How to measure an Ultracapacitor’s Specific Capacitance using a PGSTAT128N

A ideal capacitor makes a rectangular "volt-ammogram" because that's how capacitors work. Look at the equation of current through a capacitor as a function of voltage and you should be able to see this.

First, let's clarify what graph you are talking about especially since you are using a term not usual to electrical engineering. I've heard it before from electrochemistry folks, but it took me a while to realize what they were actually saying. You are slowly sweeping the voltage up from some start point to a end point, then slowly back down to the start point. The X axis is voltage and the Y axis is current. Since you are plotting volts versus amps, you mumble these two together into "voltammogram".

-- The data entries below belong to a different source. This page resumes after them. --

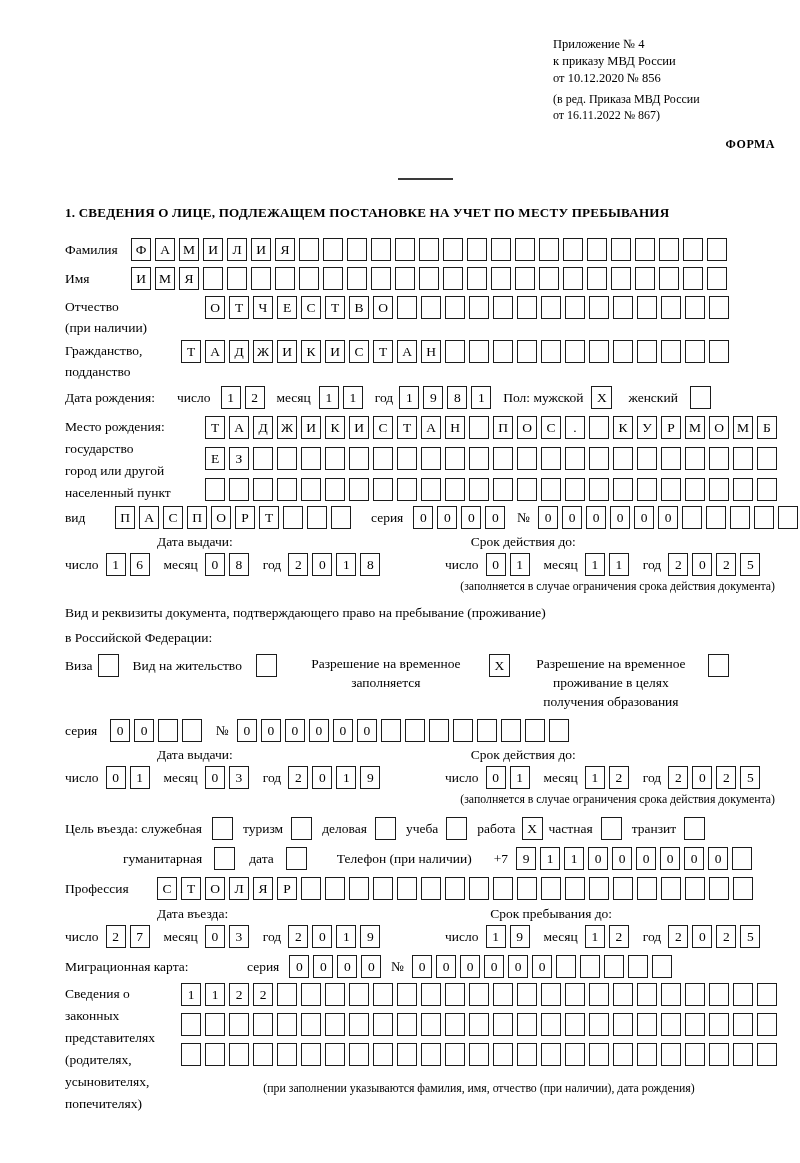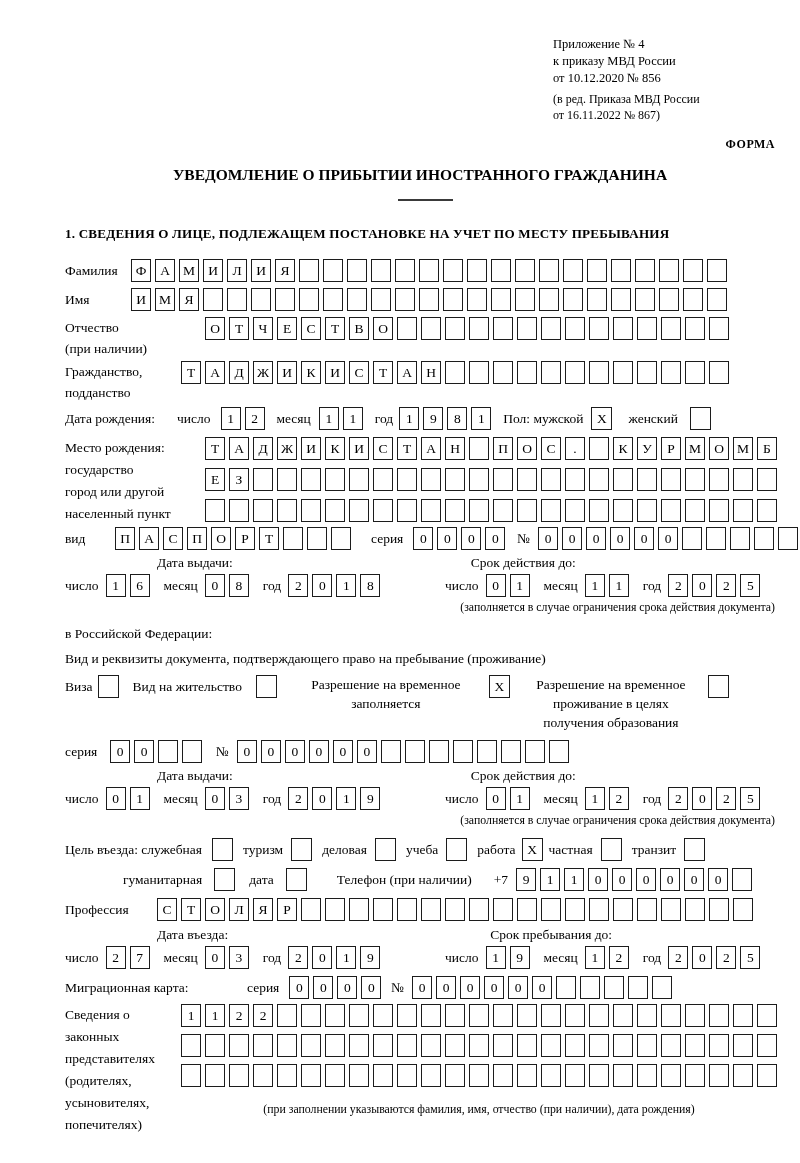--- a/index.html
+++ b/index.html
@@ -53,7 +53,6 @@
   <div class="forma">ФОРМА</div>
 
   <div class="title">
-    <div>УВЕДОМЛЕНИЕ О ПРИБЫТИИ ИНОСТРАННОГО ГРАЖДАНИНА</div>
     <div><span class="title-underline"></span></div>
   </div>
 

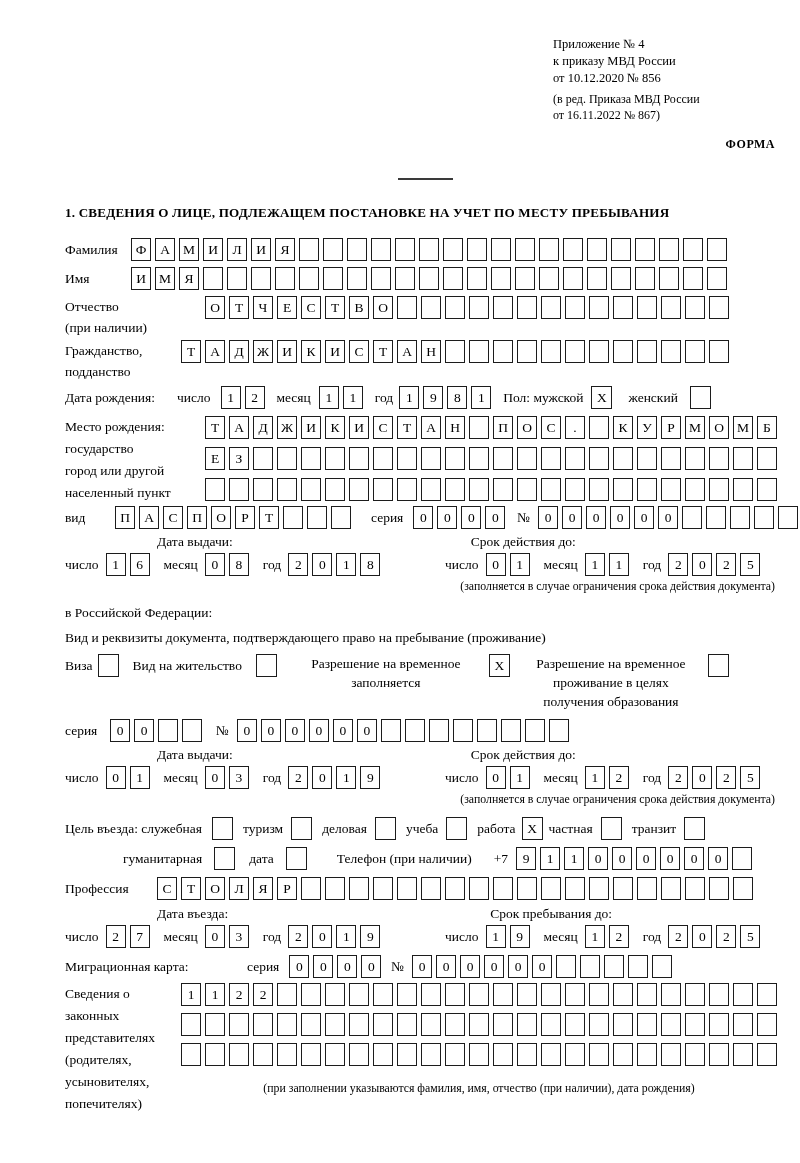--- a/index.html
+++ b/index.html
@@ -384,8 +384,8 @@
     <div class="note" style="text-align:right; margin-bottom:6px">(заполняется в случае ограничения срока действия документа)</div>
 
     <div class="para">
+      <div>Вид и реквизиты документа, подтверждающего право на пребывание (проживание)</div>
       <div>в Российской Федерации:</div>
-      <div>Вид и реквизиты документа, подтверждающего право на пребывание (проживание)</div>
     </div>
 
     <div class="row top" style="margin-top:4px; margin-bottom:8px">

If for example a resistor was being measured, then the rising-voltage part of the plot would be a straight line with current proportional to the voltage according to the resistance. As the voltage was swept back down to the original value, the plot would retrace the same line it went up. Not terribly exciting.

Interesting stuff happens when electrochemical reactions are involved. For example, imagine a battery being tested as opposed to a resistor. The battery is being charged as the voltage increases, then discharged as the voltage decreases. It is not going to follow the same path forward as backward. In fact, the area inside the curve is a rough indication of electrochemical activity. Basically anything with "memory" is going to have a non-zero area inside the voltage low-high-low loop.

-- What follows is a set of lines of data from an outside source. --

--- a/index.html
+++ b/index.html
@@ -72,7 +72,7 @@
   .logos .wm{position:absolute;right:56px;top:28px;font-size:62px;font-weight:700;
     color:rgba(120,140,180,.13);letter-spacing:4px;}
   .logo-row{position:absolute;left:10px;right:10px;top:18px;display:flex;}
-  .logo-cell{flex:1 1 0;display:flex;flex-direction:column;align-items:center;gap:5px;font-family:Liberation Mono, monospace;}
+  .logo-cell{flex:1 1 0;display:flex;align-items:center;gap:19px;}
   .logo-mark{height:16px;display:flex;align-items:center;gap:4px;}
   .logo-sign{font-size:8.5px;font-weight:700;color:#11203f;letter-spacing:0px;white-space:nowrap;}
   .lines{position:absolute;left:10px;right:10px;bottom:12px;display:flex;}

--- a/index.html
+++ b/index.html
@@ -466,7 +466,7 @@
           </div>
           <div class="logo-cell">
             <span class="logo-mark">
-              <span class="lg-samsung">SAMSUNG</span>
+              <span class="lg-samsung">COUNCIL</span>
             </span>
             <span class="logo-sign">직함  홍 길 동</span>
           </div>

Now let's consider a capacitor being measured. The current through a capacitor is proportional to the derivative of its voltage:

  A = F V/s

Where A is current in Amperes, F capacitance in Farads, V electromotive force in Volts, and s time in seconds. So now you should be able to see that if the voltage is increased at a steady rate (V/s fixed), then there will be a constant current. On a voltammogram this means a horizontal line. Now when the voltage is decreased the same thing happens but the sign of the current is flipped. This is again a horizontal line but at some negative current (below 0 on the plot) whereas the first line was above zero. The current switches instantaneously from positive to negative as the voltage is changed from increasing to decreasing. The current suddenly changes but with little or no change in voltage, resulting in vertical lines. Put it all together and you have a box for an ideal capacitor.

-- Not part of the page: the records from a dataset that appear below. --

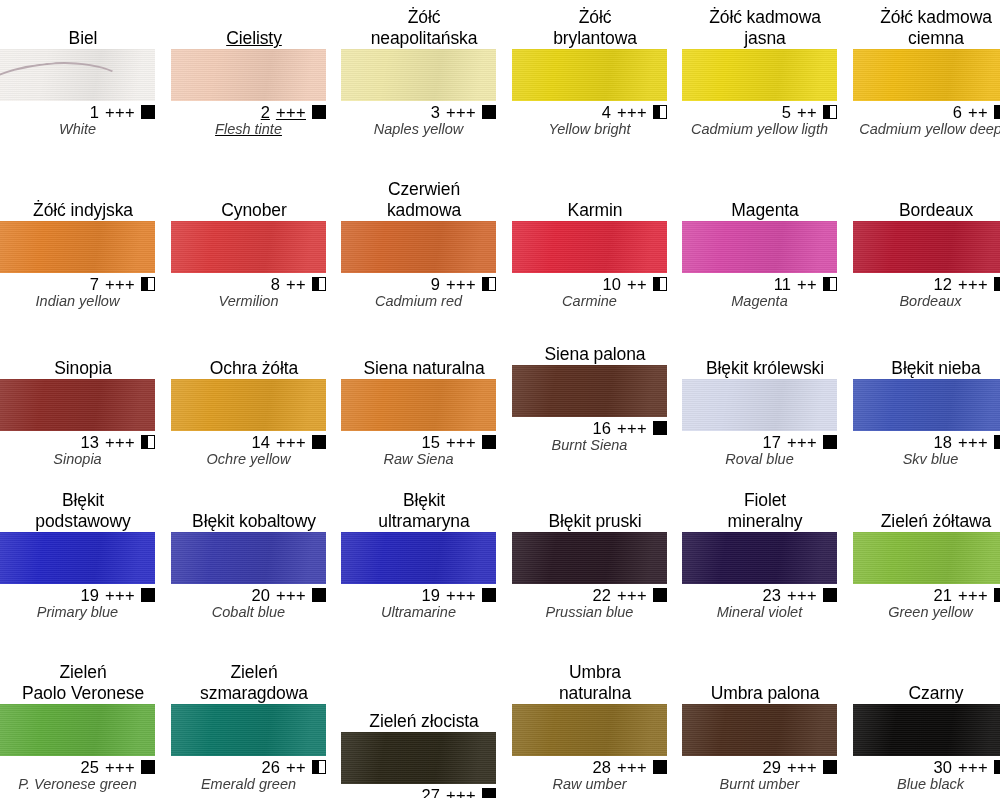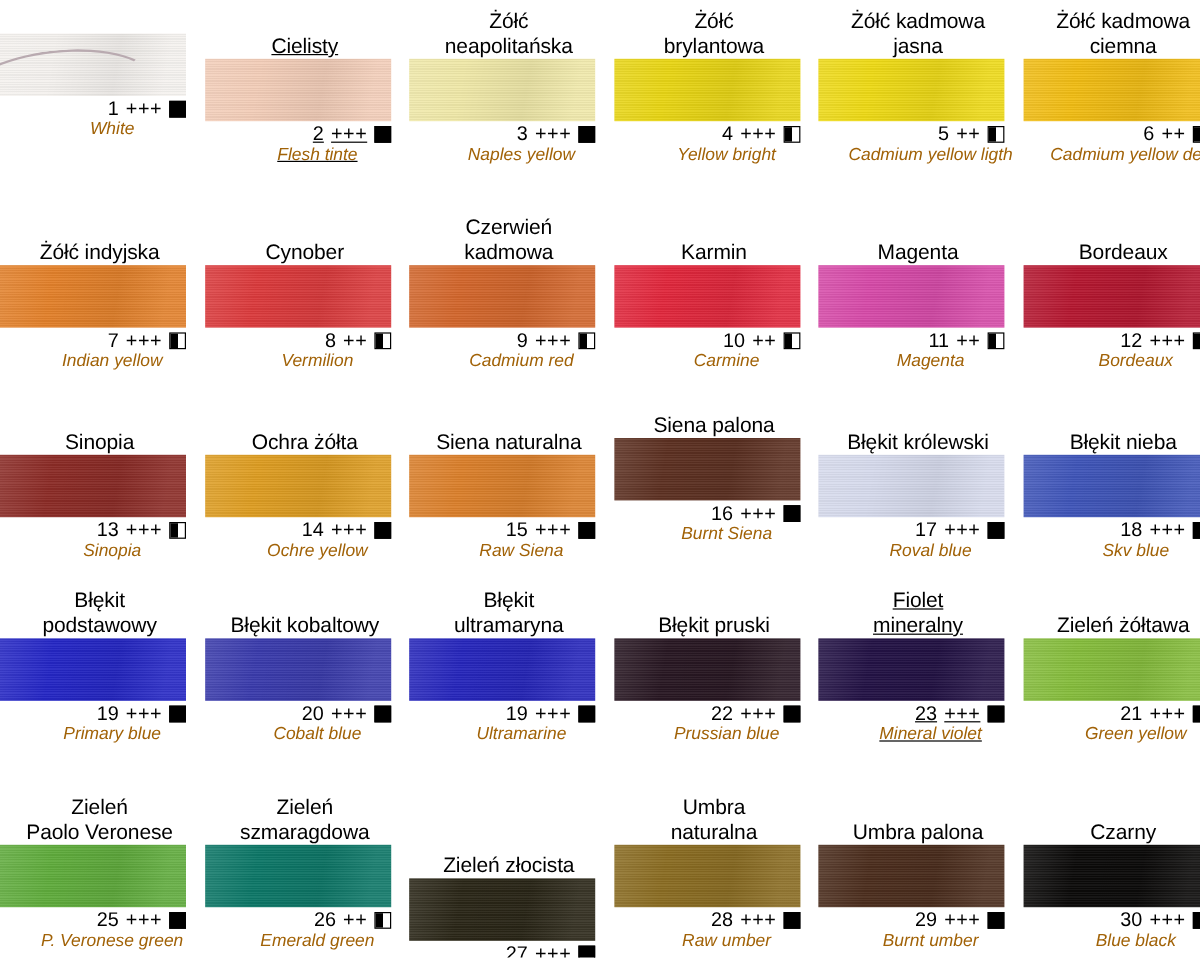--- a/index.html
+++ b/index.html
@@ -141,6 +141,7 @@
 
 <div id="grid">
     <div class="swatch-cell" style="left: 0px; top: 28px;">
+      <div class="pl-name">Biel</div>
       <div class="chip-wrap">
         <div class="chip white-chip" style="background: rgb(244, 241, 238);">
           <div class="texture"></div>

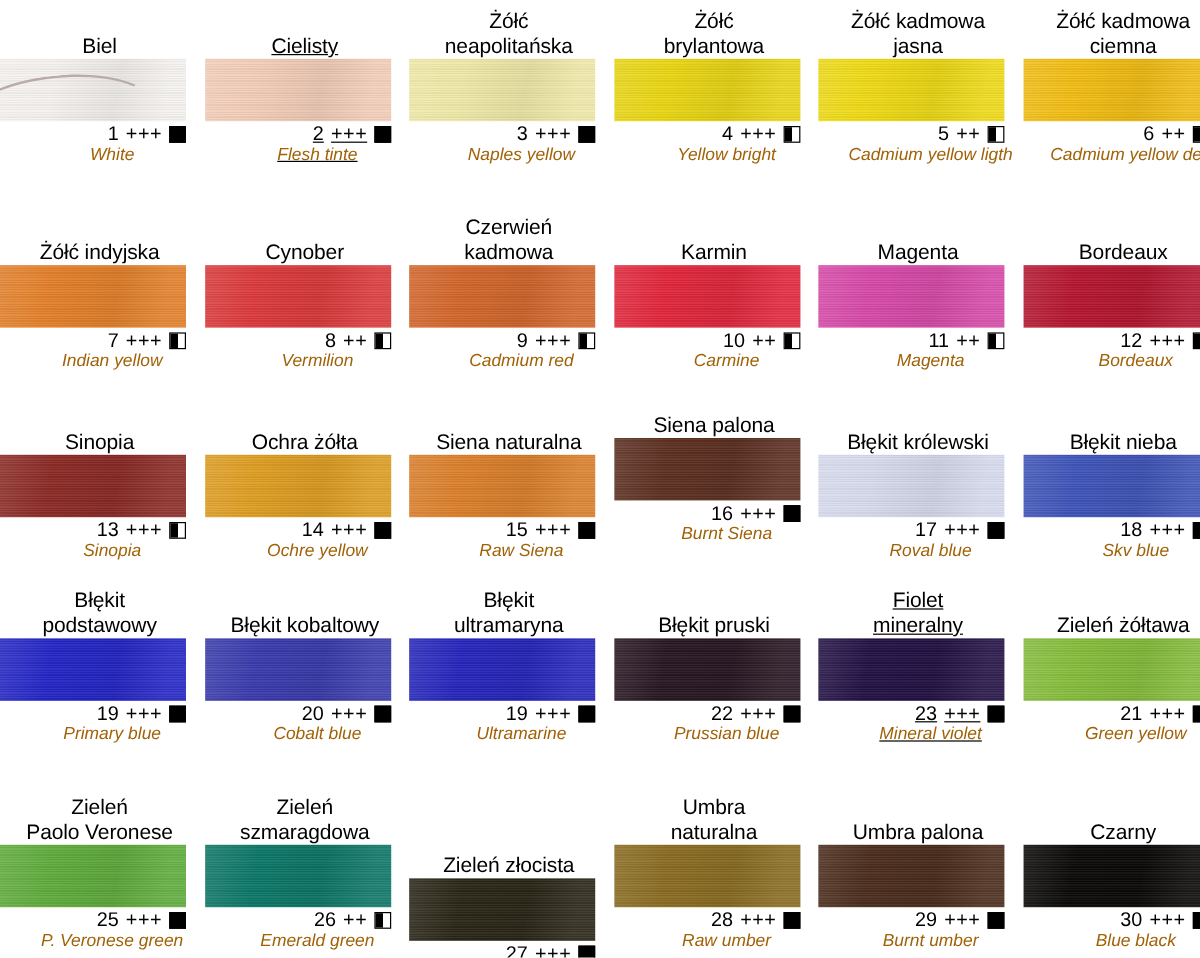--- a/index.html
+++ b/index.html
@@ -129,11 +129,10 @@
     text-align: center;
     font-size: 14.5px;
     font-style: italic;
-    color: #a16207;
+    color: #404040;
     line-height: 17px;
     margin-top: 0px;
     white-space: nowrap;
-    padding-left: 16px;
   }
 </style>
 </head>

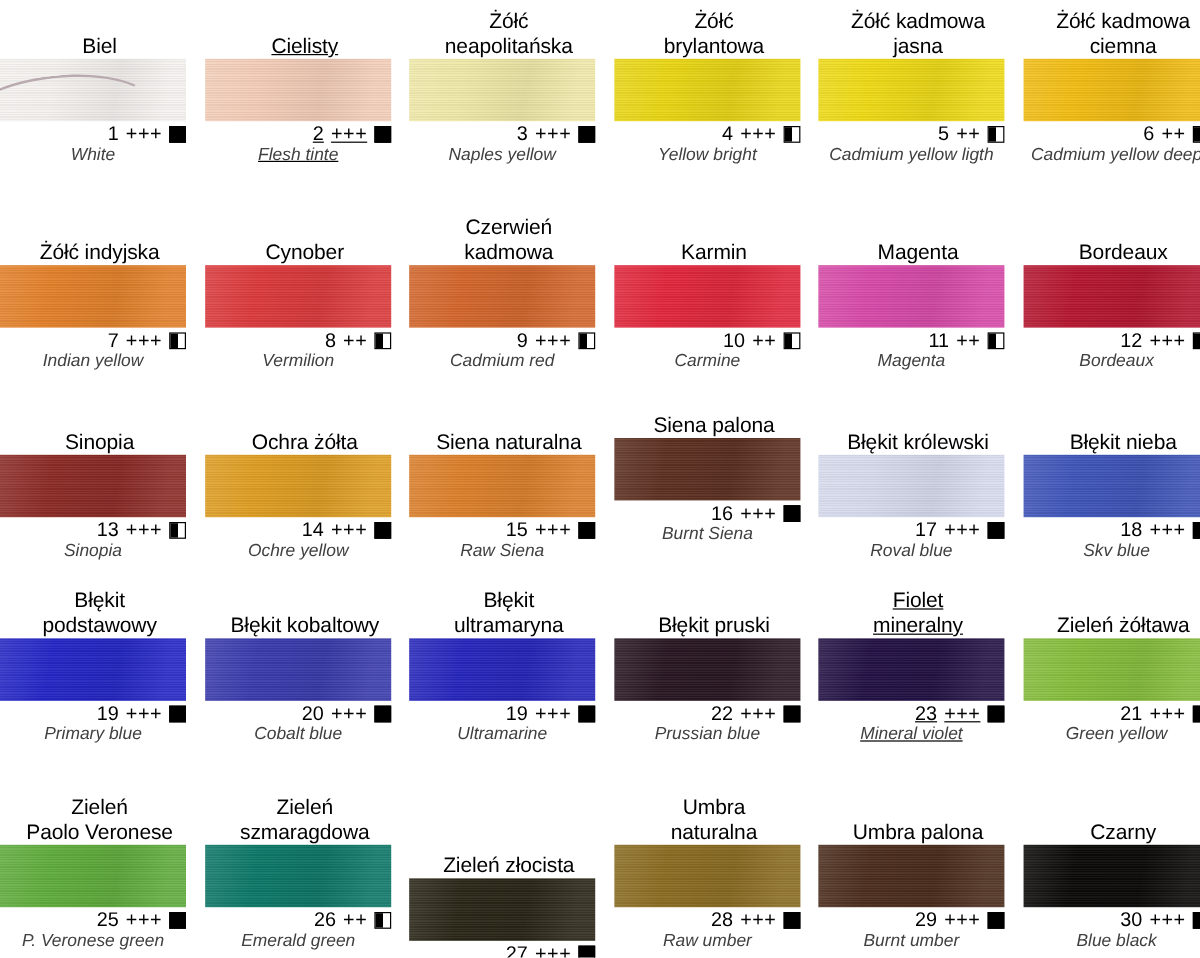--- a/index.html
+++ b/index.html
@@ -477,7 +477,7 @@
       </div>
       <div class="en-name">Prussian blue</div>
     </div>
-    <div class="swatch-cell" style="left: 682px; top: 490px; text-decoration: underline;">
+    <div class="swatch-cell" style="left: 682px; top: 490px;">
       <div class="pl-name two-line">Fiolet
 mineralny</div>
       <div class="chip-wrap">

Under a given voltage the ideal capacitor obeys the following relationship:

\$Q = CV\$ where Q is the charge, V is the voltage applied and C is the capacitance. If we sweep the voltage with time then we can rewrite this as,

$$\frac{dQ}{dt} = C \frac{dV}{dt} $$

where \$dQ/dt\$ is the current and \$dV/dt\$ is the scan rate. It turns out that an ideal capacitor would be a rectangle during a CV scan. Unfortunately resistances present in the system lead to non-ideal behavior and cause rounding of the corners for our perfect square. The equation above is really just what the paper uses but with different symbols; upon rearrangement we see that we can get $$C = \frac{ \frac{dQ}{dt} }{ \frac{dV}{dt} } = \frac{I}{s} $$

So how do we use this technique to get our capacitance? Easy, we'll take the current starting from 0 current to either a maximum cathodic or anodic current going in one direction (in either a positive direction or a negative direction) and divide that by the sweep rate to get the capacitance of the device. In an ideal case it shouldn't matter which direction you pick, either the anodic or cathodic, but non-idealities may make one current give a higher capacitance. You can tell by looking on figure 3 that it is not perfectly symmetrical about the 0 current horizontal line, therefore the integrated area will be larger in one direction rather than the other.

For the second part of your question, recall that an ideal capacitor should give completely flat horizontal lines once charged, but in this experiment there is a slope, but for the equation used we depend on the capacitance being constant no matter the applied voltage once charged: so the authors have simply forced their data to fit to an equation for the ideal capacitor. They are probably just taking the average of the current for the voltage span of interest and then plugging it into the equation.